Job again takes up his complaint, but in a quieter tone, so that he is able to imagine after all a way in which he might maintain his cause before God. He complains first of the shortness of his life. His time runs swiftly as a runner, as the light papyrus boats used on the Nile, as an eagle in its flight (Job 9:25 f.). If he should resolve to brighten up and treat his misery as a bad dream, what use? God will again put him on the rack. (We may associate Job's quieter moods with temporary relief from paroxysms of pain, which he knows full well, however, to be only temporary). All purifications are useless (Job 9:30 f.). God and he cannot come together on equal terms. If only there were an umpire between them, who could lay his hand upon both disputants, and enforce his decision upon them (Job 9:33). Or if God would cease smiting him with pain, and lay aside His terrifying majesty (Job 9:34). Then Job would speak without fear (Job 9:35).

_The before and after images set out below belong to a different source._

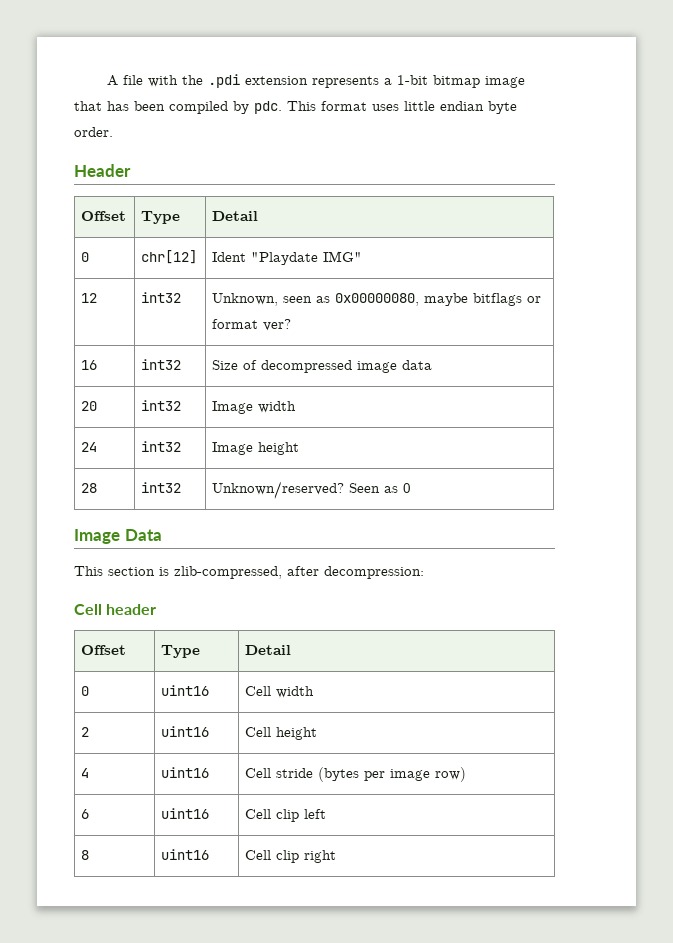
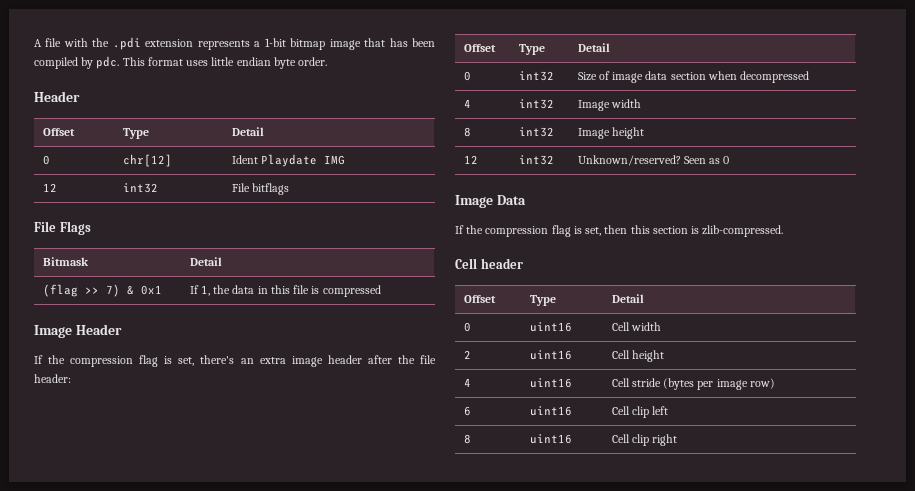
[251,251,363,265] [81,293,98,303] [141,292,182,303] [212,293,542,306] [212,319,292,331] [81,360,98,370] "Playdate IMG" // 12 | int32 | Unknown, seen as 0x00000080, maybe bitflags or format ver? // 16 -> [260,154,345,167] [42,183,57,192] [122,183,158,193] [231,183,289,195] [34,221,91,235] [42,257,89,266] [189,257,222,266] [42,284,162,297] [189,285,381,297] [34,324,122,338] [34,355,437,367] [34,374,71,383] [463,44,496,52] [518,44,545,55] [577,43,610,52] [463,71,471,81] Playdate IMG // 12 | int32 | File bitflags // File Flags // Bitmask | Detail // (flag >> 7) & 0x1 | If 1, the data in this file is compressed // Image Header // If the compression flag is set, there's an extra image header after the file header: // Offset | Type | Detail // 0
[261,360,353,373] decompressed -> (610, 75) none
[81,401,98,411] // 20 -> [670,71,810,83] [463,99,471,108] section when decompressed // 4
[81,442,98,452] 24 -> [463,127,471,137] 8
[81,483,98,493] 28 -> [463,155,478,164] 12
[74,566,424,579] This section is zlib-compressed, after decompression: -> [455,225,784,237] If the compression flag is set, then this section is zlib-compressed.

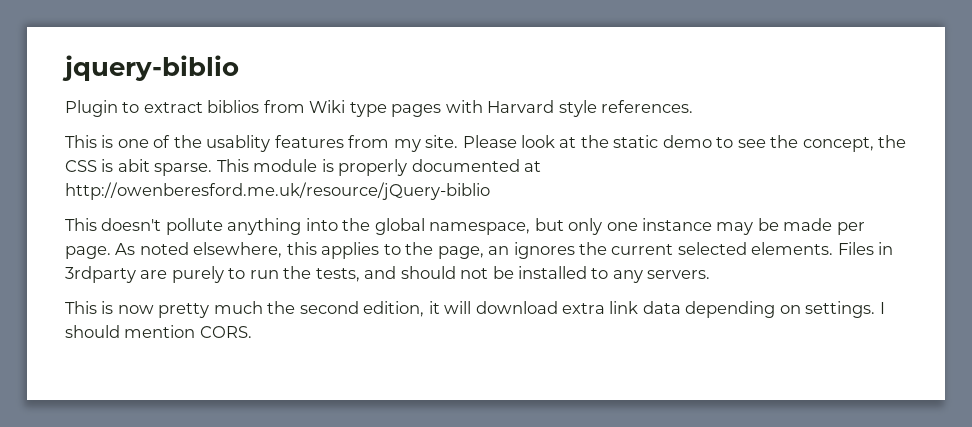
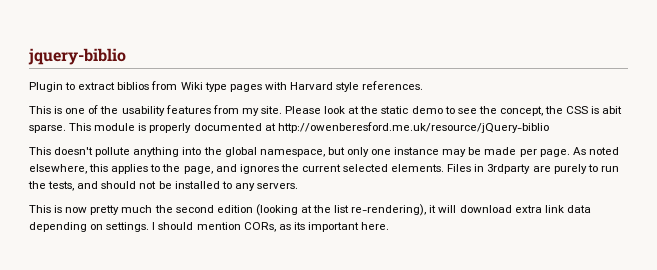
[206,135,271,152] usablity -> [121,106,165,116] usability
[488,246,510,255] an -> [215,164,237,172] and
[363,301,425,317] edition, -> [216,204,427,216] edition (looking at the list re-rendering),
[199,326,252,338] CORS. -> [243,222,390,232] CORs, as its important here.

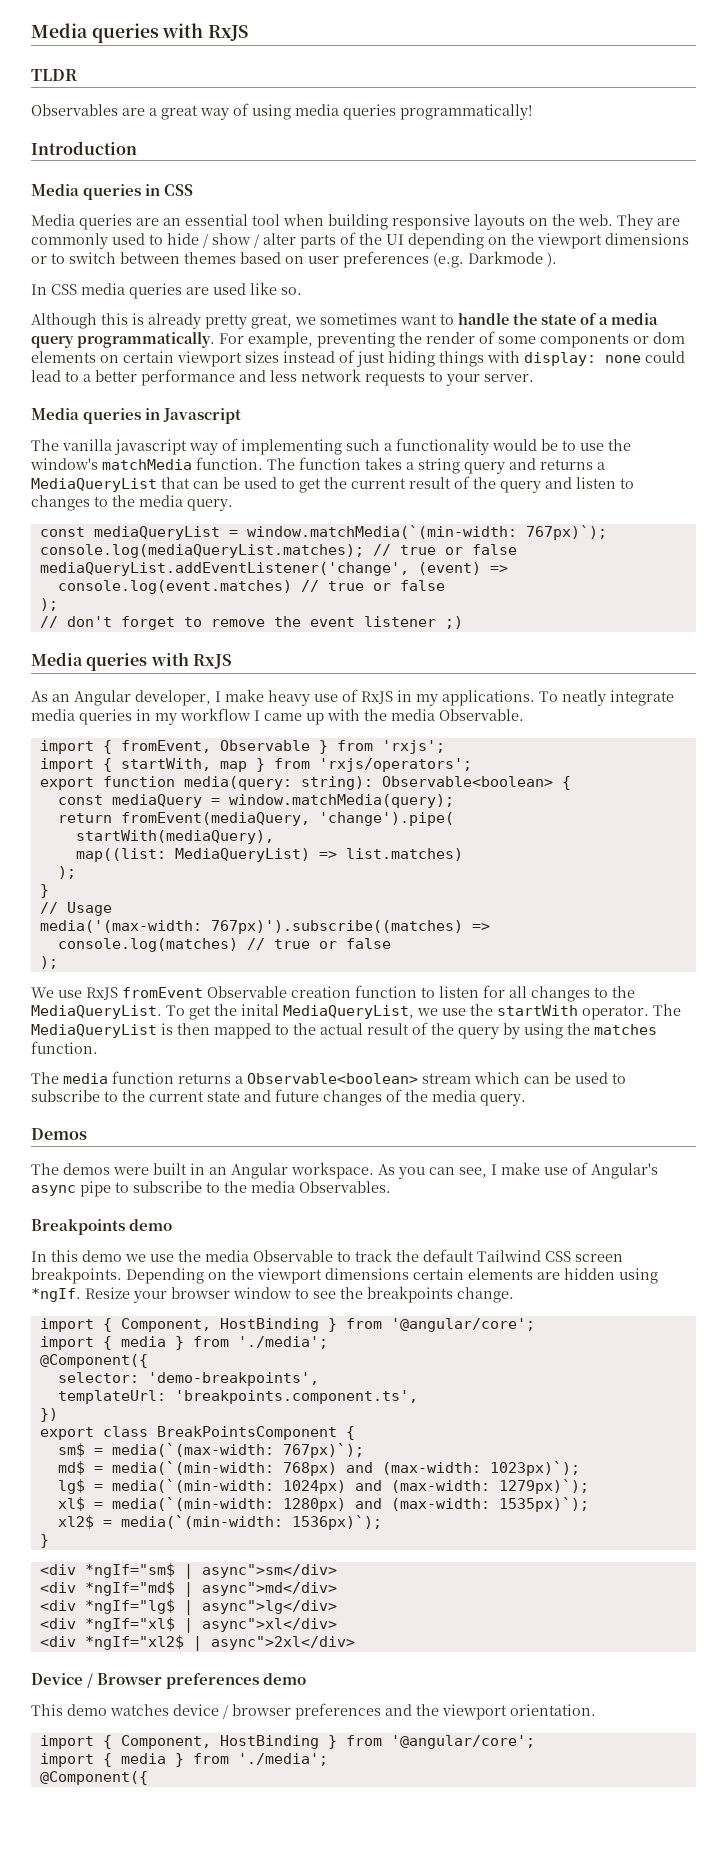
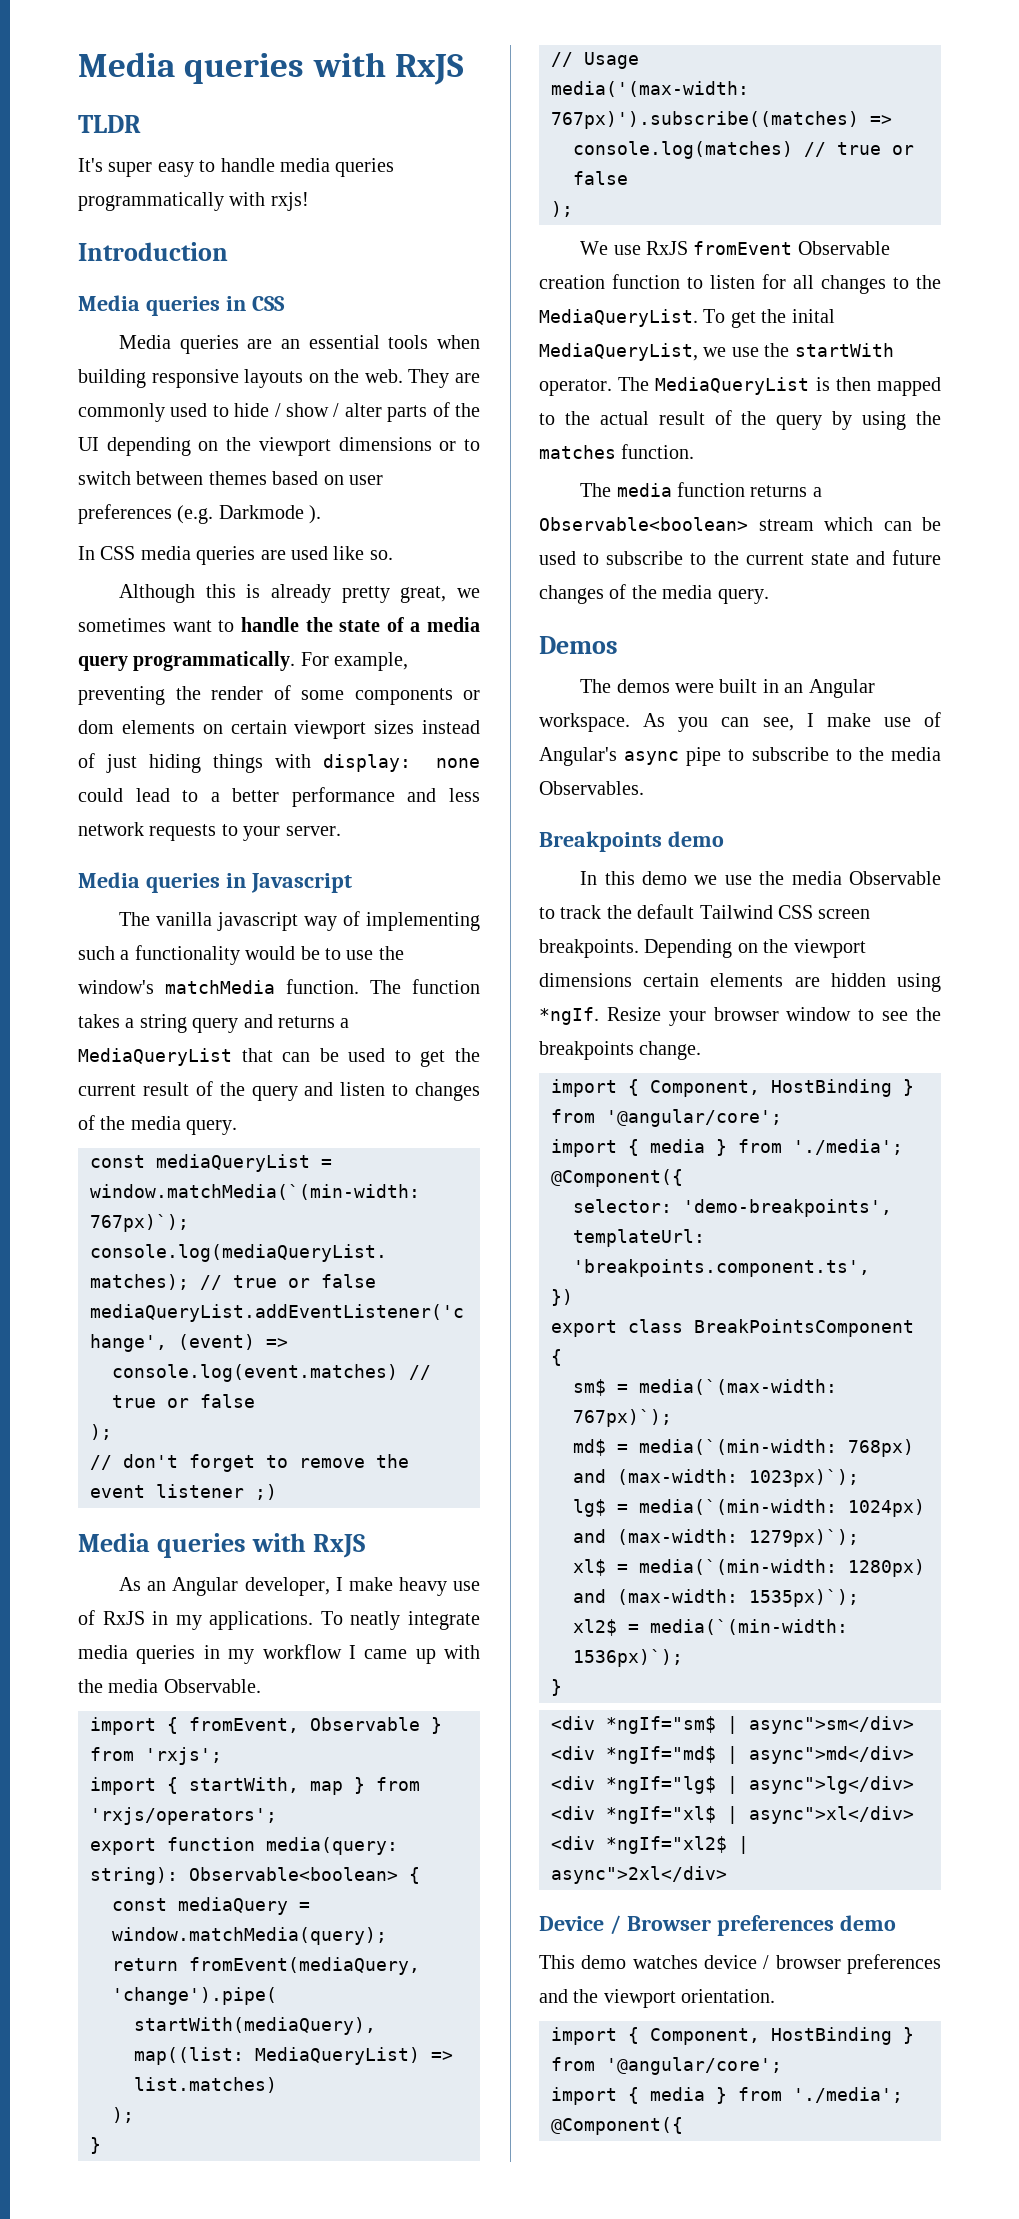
[31,103,532,120] Observables are a great way of using media queries programmatically! -> [78,158,395,177] [78,192,309,211] It's super easy to handle media queries programmatically with rxjs!
[252,214,280,226] tool -> [388,335,429,349] tools
[94,496,108,507] to -> [78,1115,95,1130] of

We may view the cry for a daysman, for God with His majesty laid aside, as an instinctive prophecy of the Incarnation, though the poet has no such thing in his mind. Cf. David in Browning's Saul:

-' Tis the weakness in strength that I cry for, my flesh that I seek

In the Godhead.

Duhm finely points out the psychological truth, that he only can believe God to be his enemy, who seeks Him as his friend. Job's invectives, he further says, are very like those of a modern pessimist: yet they impress us very differently, because they spring from a heart that needs God.

Job 9:30. In both cases mg. is better than text. Lye is potash, used for cleansing purposes.